- **PROVIDED RECORDS**:
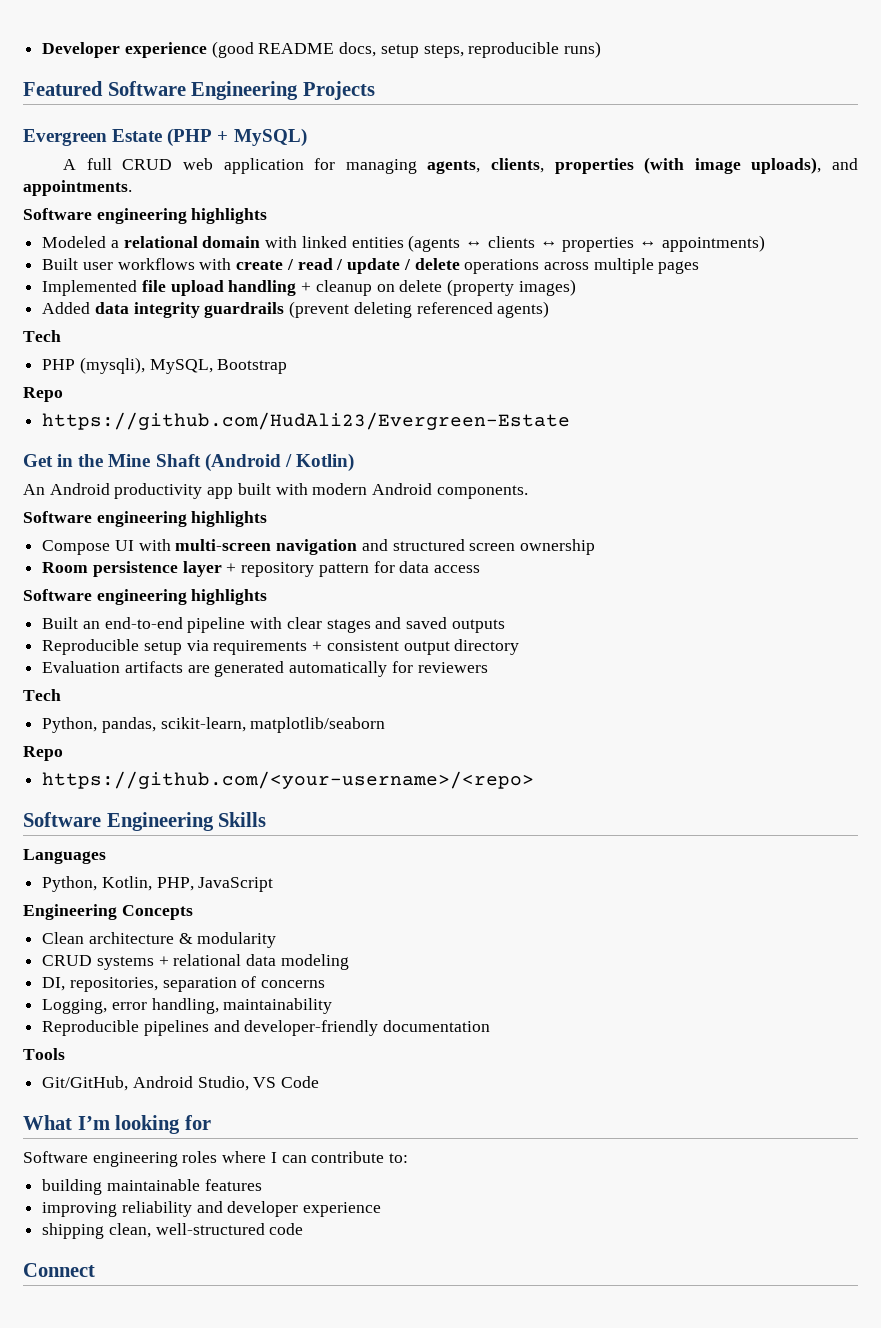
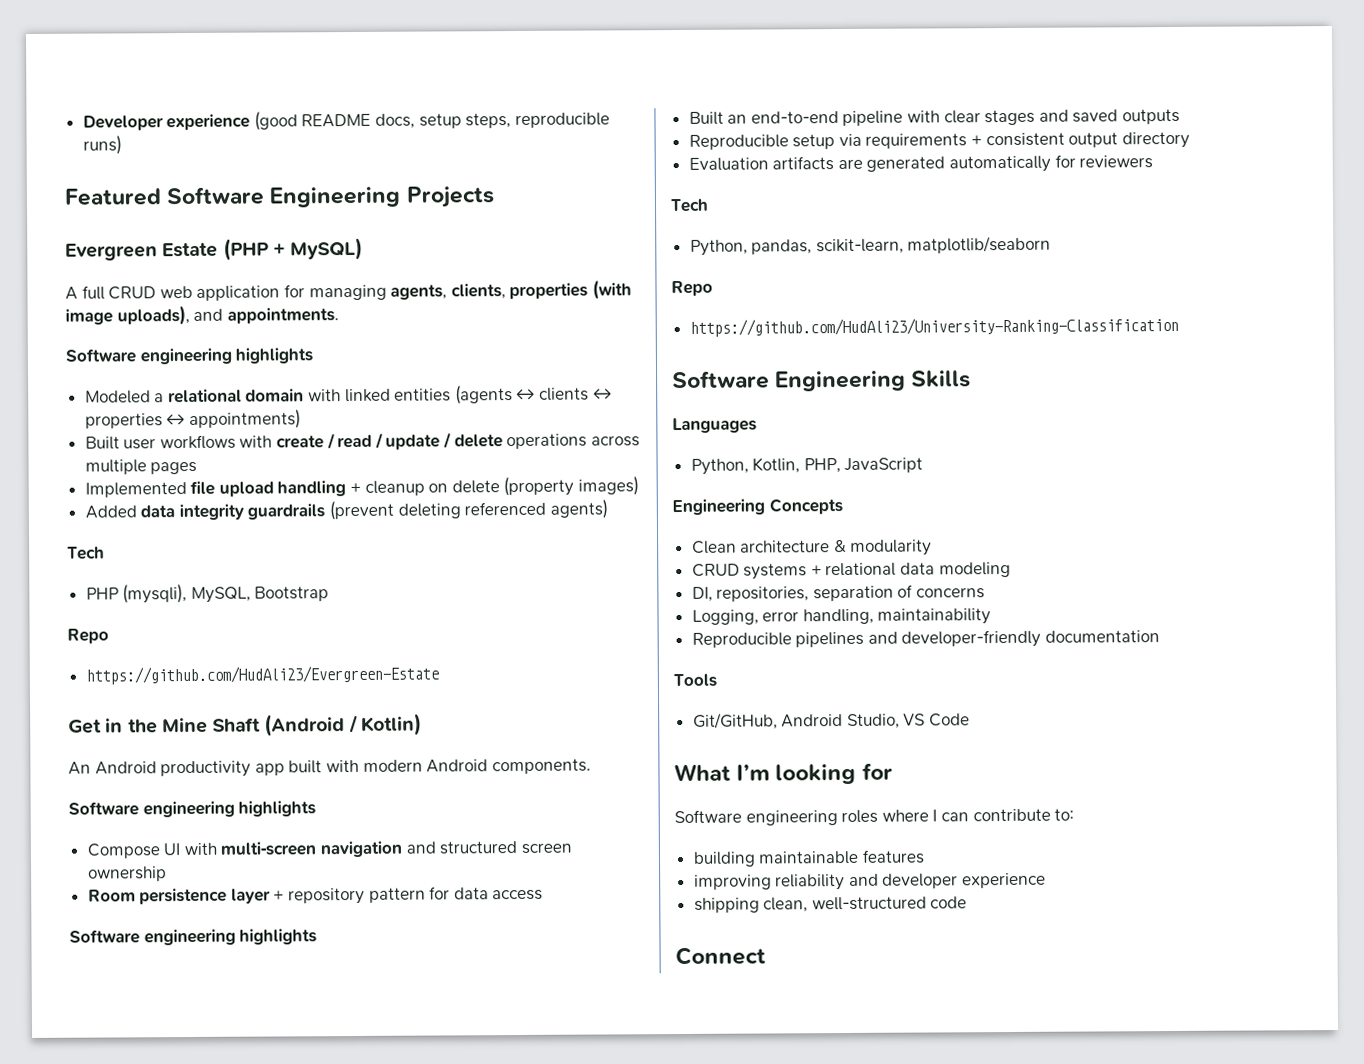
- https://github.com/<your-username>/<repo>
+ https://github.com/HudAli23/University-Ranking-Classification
---
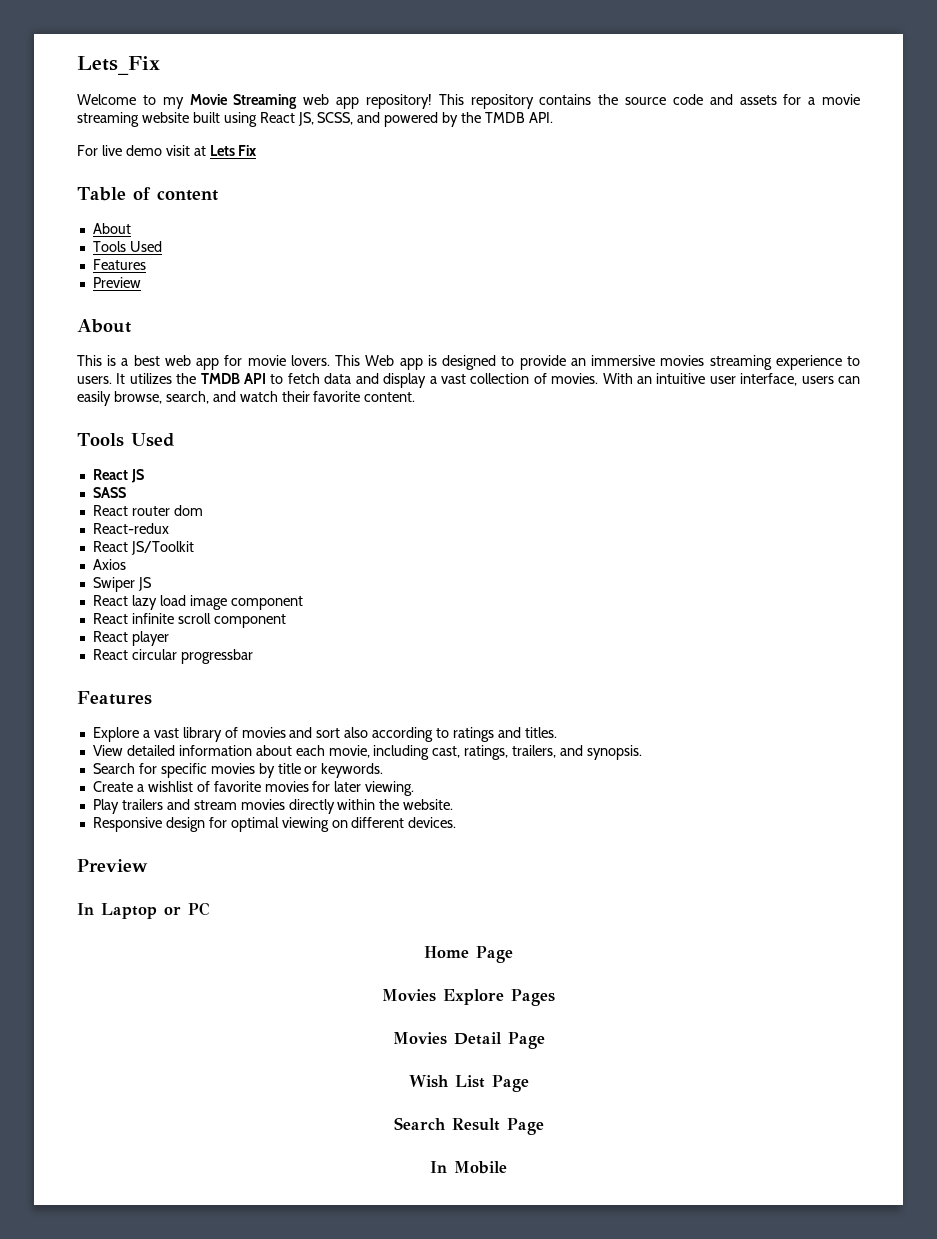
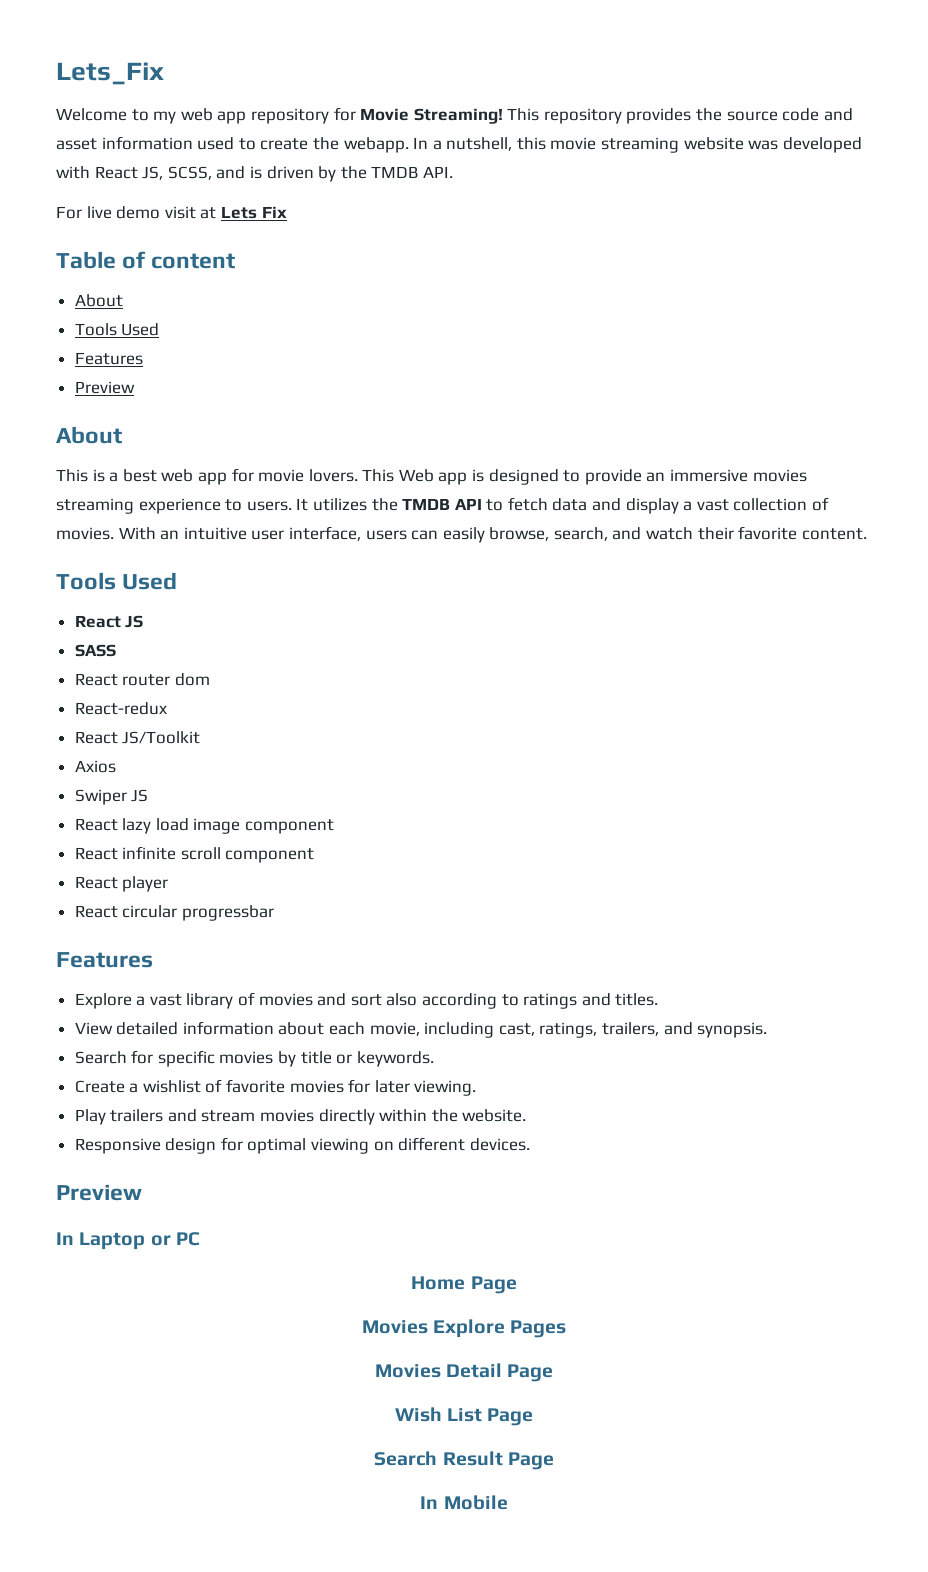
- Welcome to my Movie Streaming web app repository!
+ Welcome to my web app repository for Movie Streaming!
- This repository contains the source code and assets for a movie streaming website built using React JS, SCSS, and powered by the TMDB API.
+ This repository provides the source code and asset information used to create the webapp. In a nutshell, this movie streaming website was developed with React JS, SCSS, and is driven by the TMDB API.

- **REQUIRED WORK**: Look above for the line with "- This repository" and the line with "driven by the TMDB API."; transcribe both and all lines in between, exactly, and nothing else.

- **EXERCISE RESULT**:
- This repository contains the source code and assets for a movie streaming website built using React JS, SCSS, and powered by the TMDB API.
+ This repository provides the source code and asset information used to create the webapp. In a nutshell, this movie streaming website was developed with React JS, SCSS, and is driven by the TMDB API.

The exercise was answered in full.